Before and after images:
****************

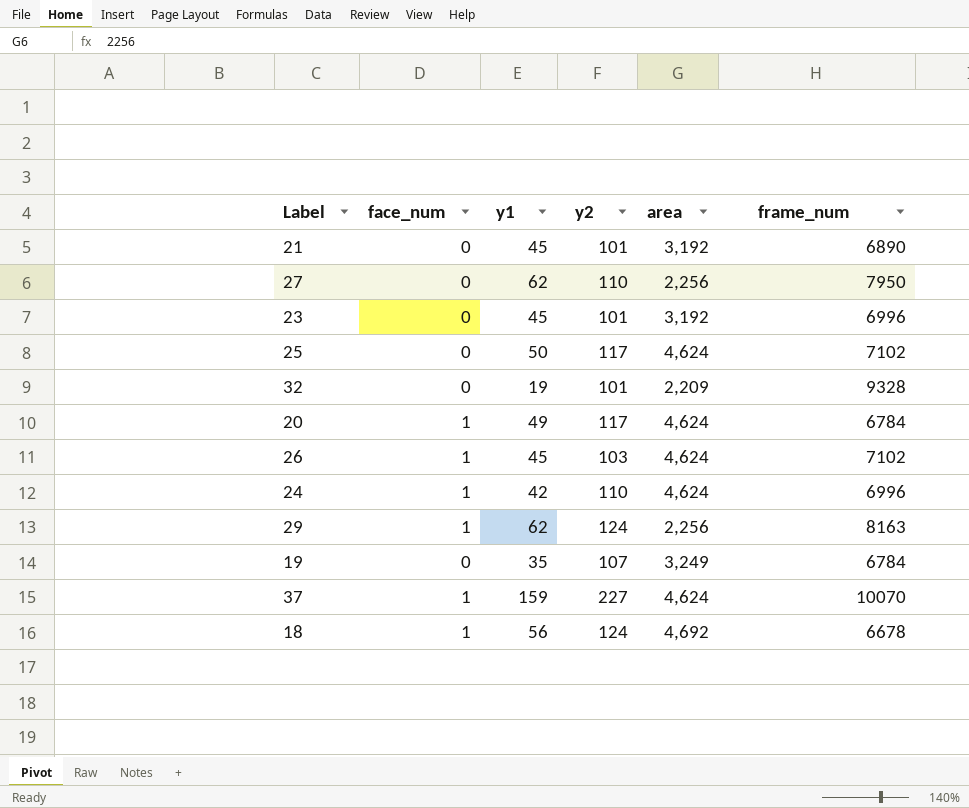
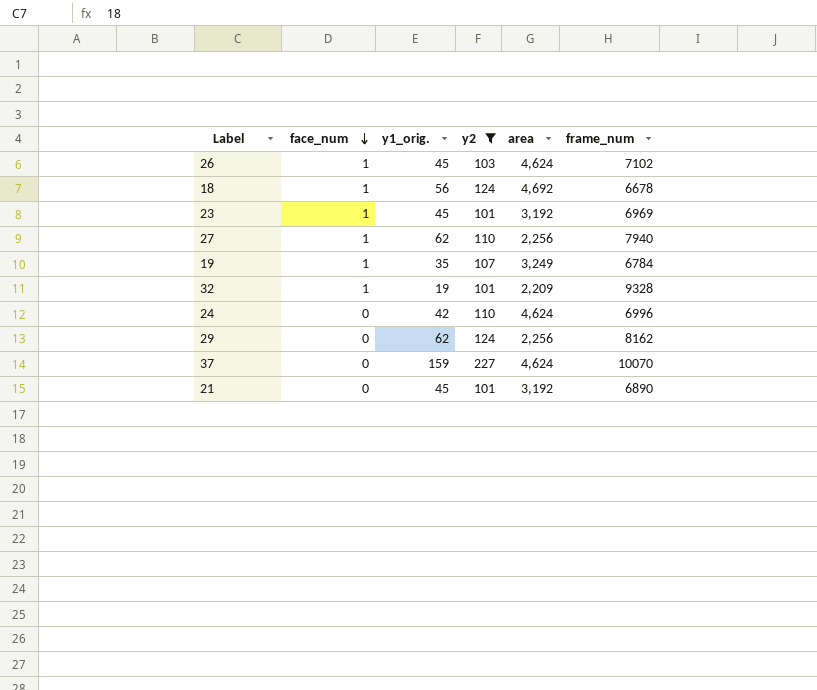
filter: none -> y2 != 117
row order: none -> face_num descending
column name: y1 -> y1_orig.
23 | face_num: 0 -> 1
23 | frame_num: 6996 -> 6969
27 | face_num: 0 -> 1
27 | frame_num: 7950 -> 7940
19 | face_num: 0 -> 1
32 | face_num: 0 -> 1
24 | face_num: 1 -> 0
29 | face_num: 1 -> 0
29 | frame_num: 8163 -> 8162
37 | face_num: 1 -> 0

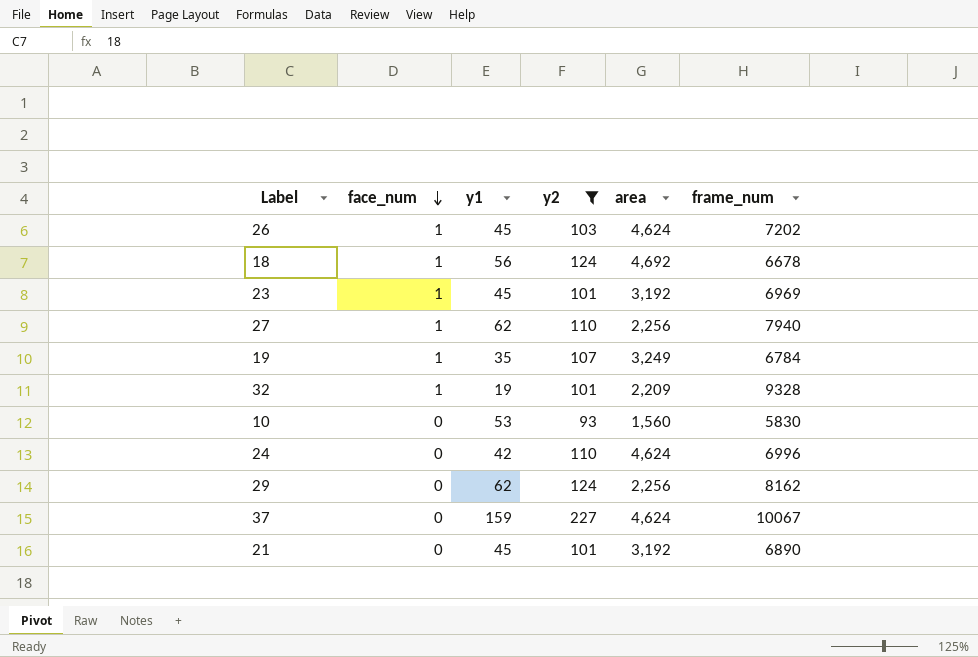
column name: y1_orig. -> y1
26 | frame_num: 7102 -> 7202
row 10: none -> 0 | 53 | 93 | 1,560 | 5830
37 | frame_num: 10070 -> 10067

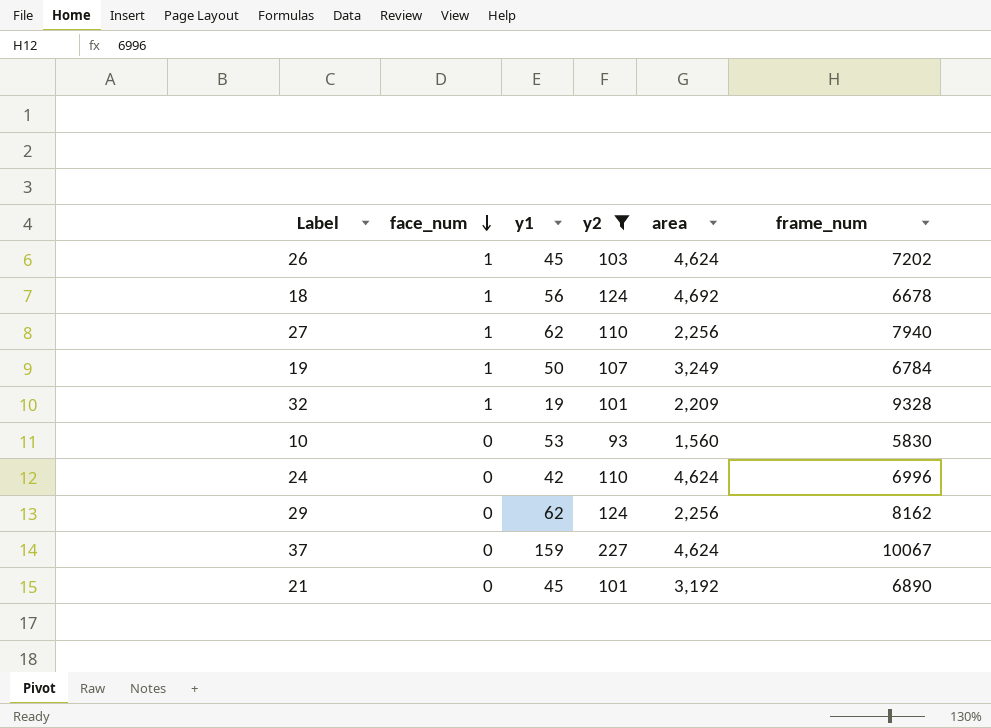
row 23: 1 | 45 | 101 | 3,192 | 6969 -> none
19 | y1: 35 -> 50

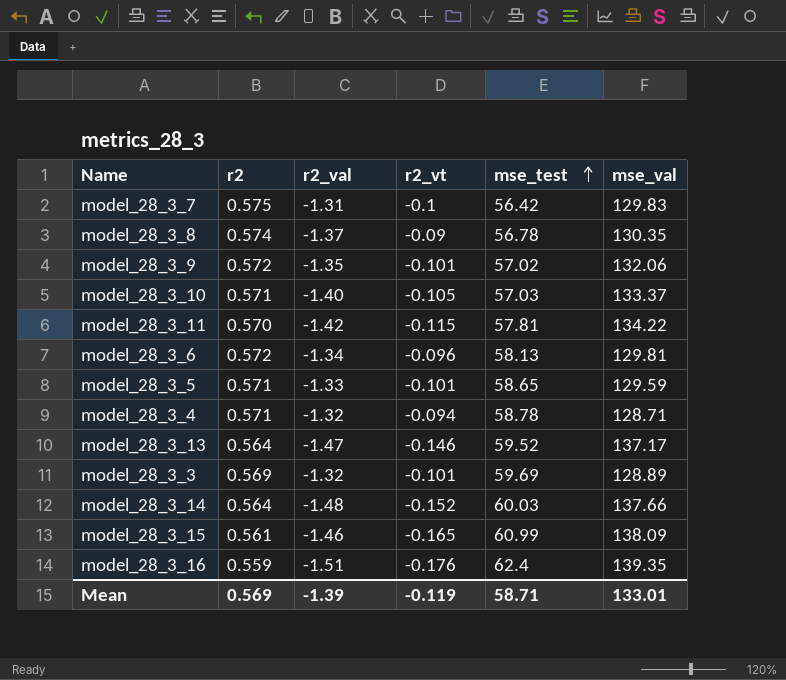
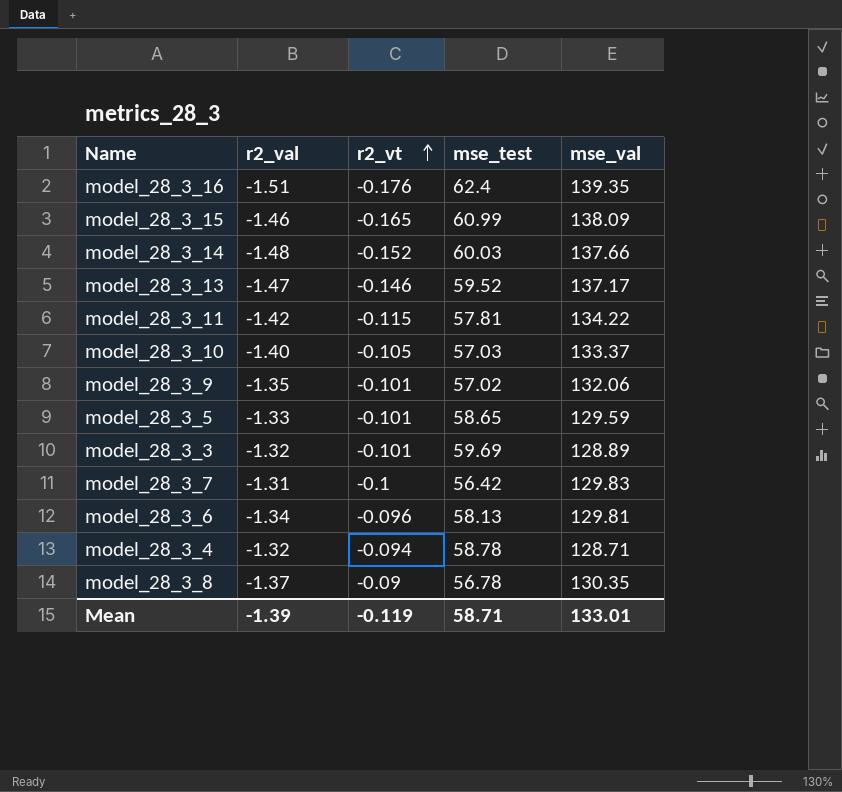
row order: mse_test ascending -> r2_vt ascending
column r2 | position: 2 -> none

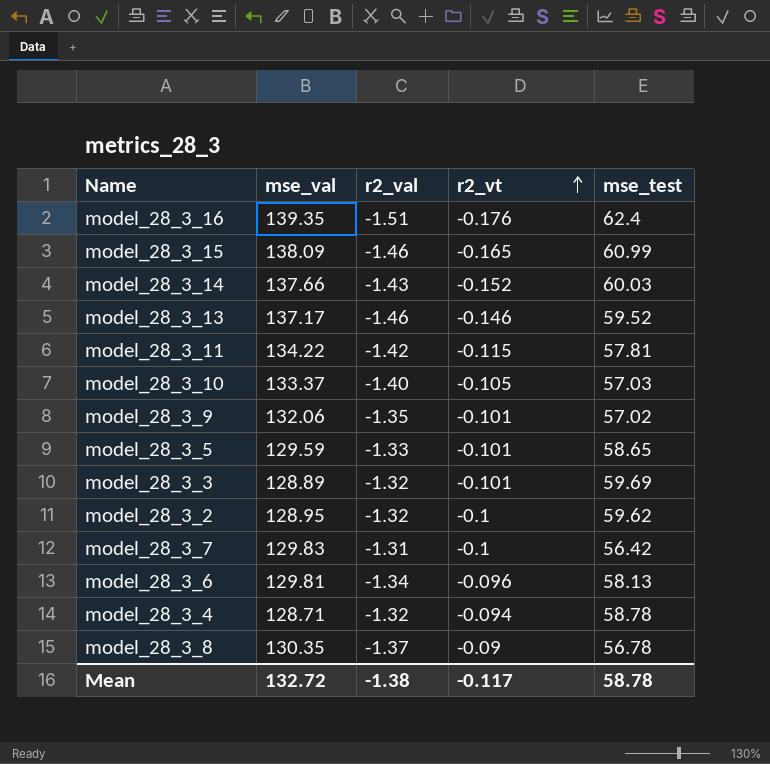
column mse_val | position: 5 -> 2
model_28_3_14 | r2_val: -1.48 -> -1.43
model_28_3_13 | r2_val: -1.47 -> -1.46
row model_28_3_2: none -> 128.95 | -1.32 | -0.1 | 59.62
Mean | mse_val: 133.01 -> 132.72
Mean | r2_val: -1.39 -> -1.38
Mean | r2_vt: -0.119 -> -0.117
Mean | mse_test: 58.71 -> 58.78

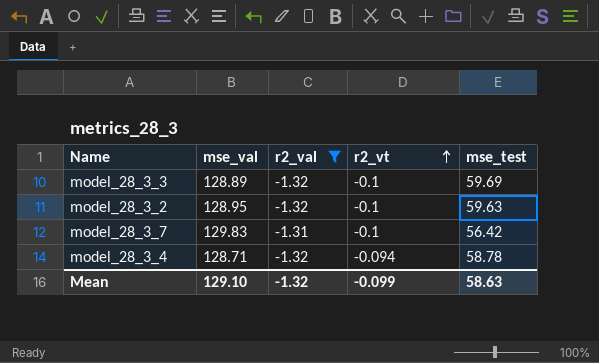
filter: none -> r2_val >= -1.32
model_28_3_3 | r2_vt: -0.101 -> -0.1
model_28_3_2 | mse_test: 59.62 -> 59.63
Mean | mse_val: 132.72 -> 129.10
Mean | r2_val: -1.38 -> -1.32
Mean | r2_vt: -0.117 -> -0.099
Mean | mse_test: 58.78 -> 58.63

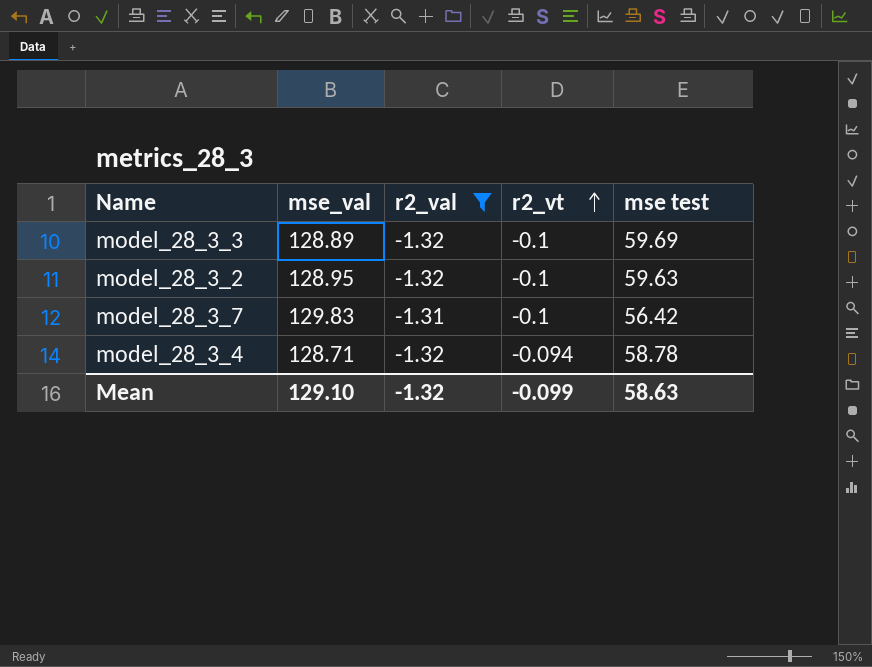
column name: mse_test -> mse test

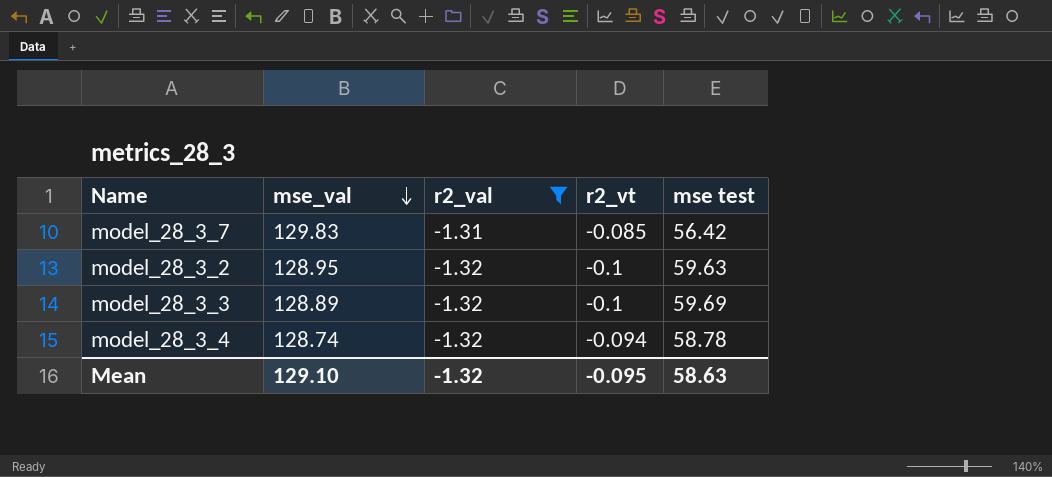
row order: r2_vt ascending -> mse_val descending
model_28_3_7 | r2_vt: -0.1 -> -0.085
model_28_3_4 | mse_val: 128.71 -> 128.74
Mean | r2_vt: -0.099 -> -0.095

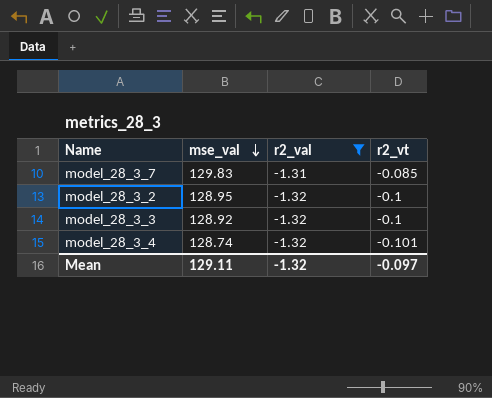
column mse test | position: 5 -> none
model_28_3_3 | mse_val: 128.89 -> 128.92
model_28_3_4 | r2_vt: -0.094 -> -0.101
Mean | mse_val: 129.10 -> 129.11
Mean | r2_vt: -0.095 -> -0.097

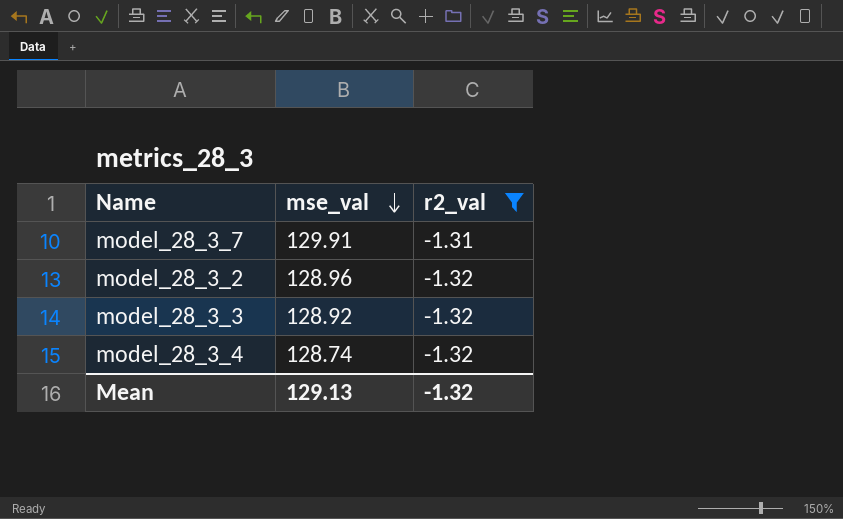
column r2_vt | position: 4 -> none
model_28_3_7 | mse_val: 129.83 -> 129.91
model_28_3_2 | mse_val: 128.95 -> 128.96
Mean | mse_val: 129.11 -> 129.13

****************

WORK TASK>
The result should be the full set of entries above, restated exactly and without images.

WRITTEN SOLUTION>
filter: none -> y2 != 117
row order: none -> face_num descending
column name: y1 -> y1_orig.
23 | face_num: 0 -> 1
23 | frame_num: 6996 -> 6969
27 | face_num: 0 -> 1
27 | frame_num: 7950 -> 7940
19 | face_num: 0 -> 1
32 | face_num: 0 -> 1
24 | face_num: 1 -> 0
29 | face_num: 1 -> 0
29 | frame_num: 8163 -> 8162
37 | face_num: 1 -> 0

column name: y1_orig. -> y1
26 | frame_num: 7102 -> 7202
row 10: none -> 0 | 53 | 93 | 1,560 | 5830
37 | frame_num: 10070 -> 10067

row 23: 1 | 45 | 101 | 3,192 | 6969 -> none
19 | y1: 35 -> 50

row order: mse_test ascending -> r2_vt ascending
column r2 | position: 2 -> none

column mse_val | position: 5 -> 2
model_28_3_14 | r2_val: -1.48 -> -1.43
model_28_3_13 | r2_val: -1.47 -> -1.46
row model_28_3_2: none -> 128.95 | -1.32 | -0.1 | 59.62
Mean | mse_val: 133.01 -> 132.72
Mean | r2_val: -1.39 -> -1.38
Mean | r2_vt: -0.119 -> -0.117
Mean | mse_test: 58.71 -> 58.78

filter: none -> r2_val >= -1.32
model_28_3_3 | r2_vt: -0.101 -> -0.1
model_28_3_2 | mse_test: 59.62 -> 59.63
Mean | mse_val: 132.72 -> 129.10
Mean | r2_val: -1.38 -> -1.32
Mean | r2_vt: -0.117 -> -0.099
Mean | mse_test: 58.78 -> 58.63

column name: mse_test -> mse test

row order: r2_vt ascending -> mse_val descending
model_28_3_7 | r2_vt: -0.1 -> -0.085
model_28_3_4 | mse_val: 128.71 -> 128.74
Mean | r2_vt: -0.099 -> -0.095

column mse test | position: 5 -> none
model_28_3_3 | mse_val: 128.89 -> 128.92
model_28_3_4 | r2_vt: -0.094 -> -0.101
Mean | mse_val: 129.10 -> 129.11
Mean | r2_vt: -0.095 -> -0.097

column r2_vt | position: 4 -> none
model_28_3_7 | mse_val: 129.83 -> 129.91
model_28_3_2 | mse_val: 128.95 -> 128.96
Mean | mse_val: 129.11 -> 129.13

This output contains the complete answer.